I agree that Haynesworth isn’t the most dominating defensive players to have ever played the game, but let’s not shortchange him because of his selfish attitude. While I think the Vikings’ Kevin Williams has been a better overall defensive tackle than Haynesworth over the last three years, Albert is still one of those rare DTs that can play the run and provide a solid pass rush. And while other players may outperform him in a given year (take the Falcons’ Jonathan Babineaux and the Ravens’ Kelly Gregg in 2009 for example), he’s still a dominating force when healthy.

While I think he’s shooting from the hip a bit with his comments, Sapp does have a point about Haynesworth not having a signature game to his credit. There hasn’t been one time where Haynesworth has completely taken over a game, unlike Sapp, who was outstanding for many years in Tampa.

Photo from fOTOGLIF

Haynesworth: “I have always planned to attend training camp and honor my contract.”

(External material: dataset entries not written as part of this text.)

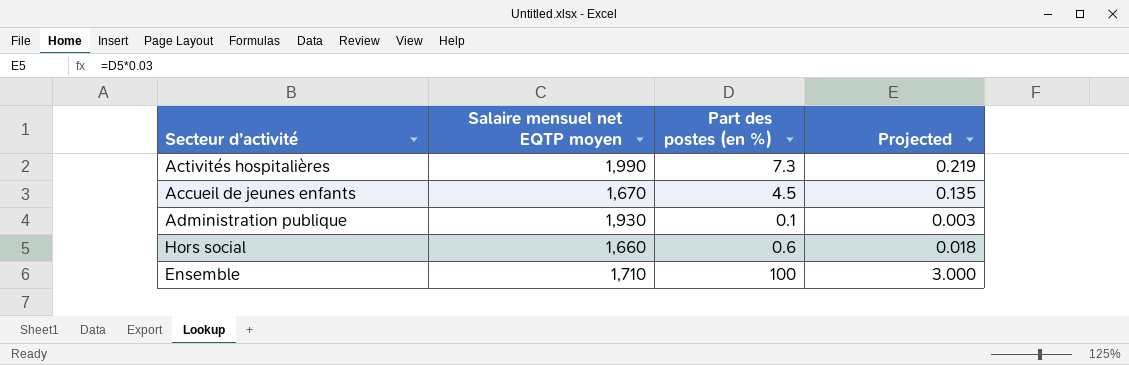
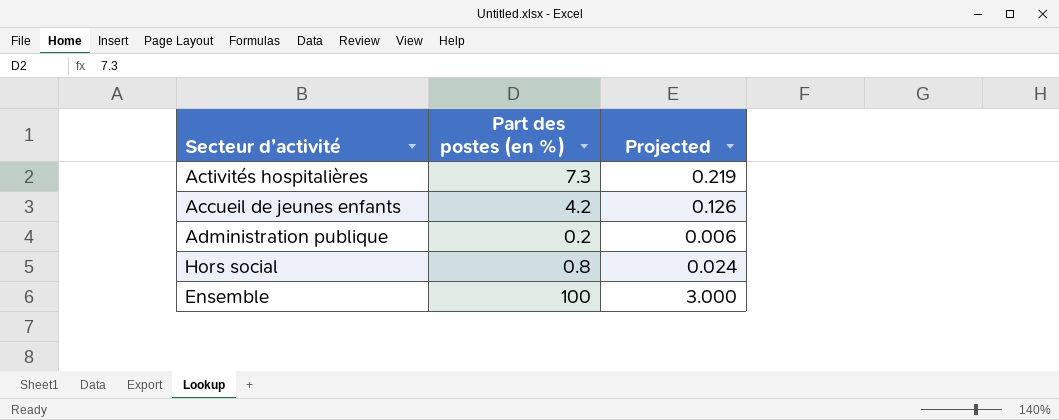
column Salaire mensuel net EQTP moyen | position: 2 -> none
Accueil de jeunes enfants | Part des postes (en %): 4.5 -> 4.2
Accueil de jeunes enfants | Projected: 0.135 -> 0.126
Administration publique | Part des postes (en %): 0.1 -> 0.2
Administration publique | Projected: 0.003 -> 0.006
Hors social | Part des postes (en %): 0.6 -> 0.8
Hors social | Projected: 0.018 -> 0.024

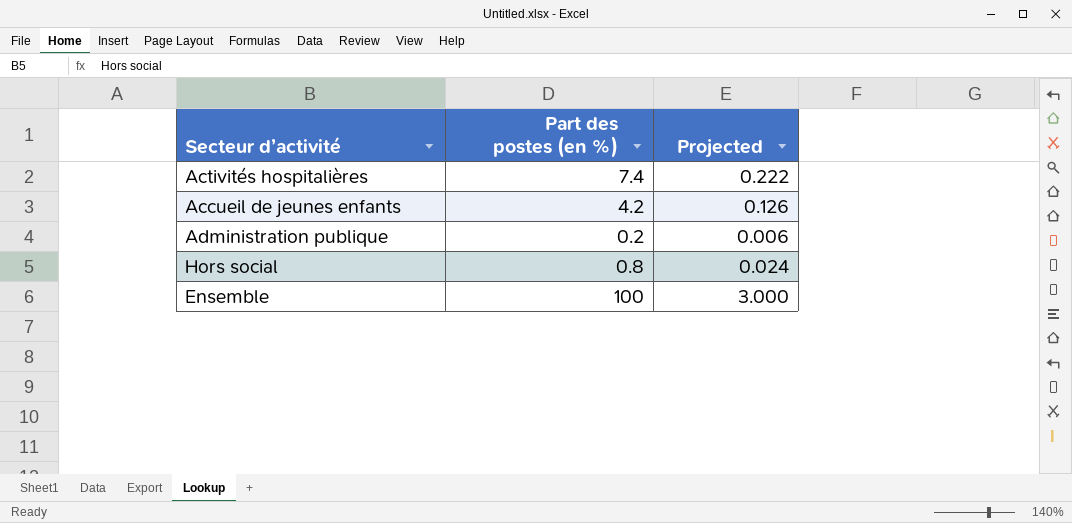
Activités hospitalières | Part des postes (en %): 7.3 -> 7.4
Activités hospitalières | Projected: 0.219 -> 0.222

Albert Haynesworth is going to honor his contract and show up to training camp.

Apparently he was always planning on doing that.

Seriously – his words.

“Despite my current differences with the Redskins, I have always planned to attend training camp and honor my contract,”

This was the same man that has skipped all of the Redskins’ OTAs (mandatory or otherwise) this offseason, demanded a trade via his agent, and who has been lambasted by the media and his own teammates for being selfish. But he was always planning on attending training camp and honoring his contract. Really, you don’t say? Had me fooled.

All this man cares about is money and anyone who tries to convince me otherwise is drunk. I wouldn’t be shocked if someone finally got to him and made him realize that he stood to lose a lot of money if he didn’t report to camp.

“Hey Al, got a minute? It’s your No. 1 agent, Chad Speck! Listen, I’m going to need you to get your big, beautiful ass to training camp so you don’t get fined any more than you have. I would hate to see the Redskins go after that $21 million bonus check, too. I’ve got a Porsche in the driveway and that ain’t cheap to fill up, my man! Haha, you feel me? Yeah………so just honor your damn contract.”

Daniel Snyder should have never paid this mope $100 million and Haynesworth should have honored his contract from the beginning by showing up to at least the mandatory camps this offseason. Seeing as how he alienated himself by being selfish, who knows how his teammates will react once he finally arrives. Either way, both parties have to sleep in the beds they’ve made.

Of course, all his teammates will care about in the end is if he helps them win. This situation will blow over rather quickly if Haynesworth shows some class and puts in a little hard work. Not that he knows what either of those things mean.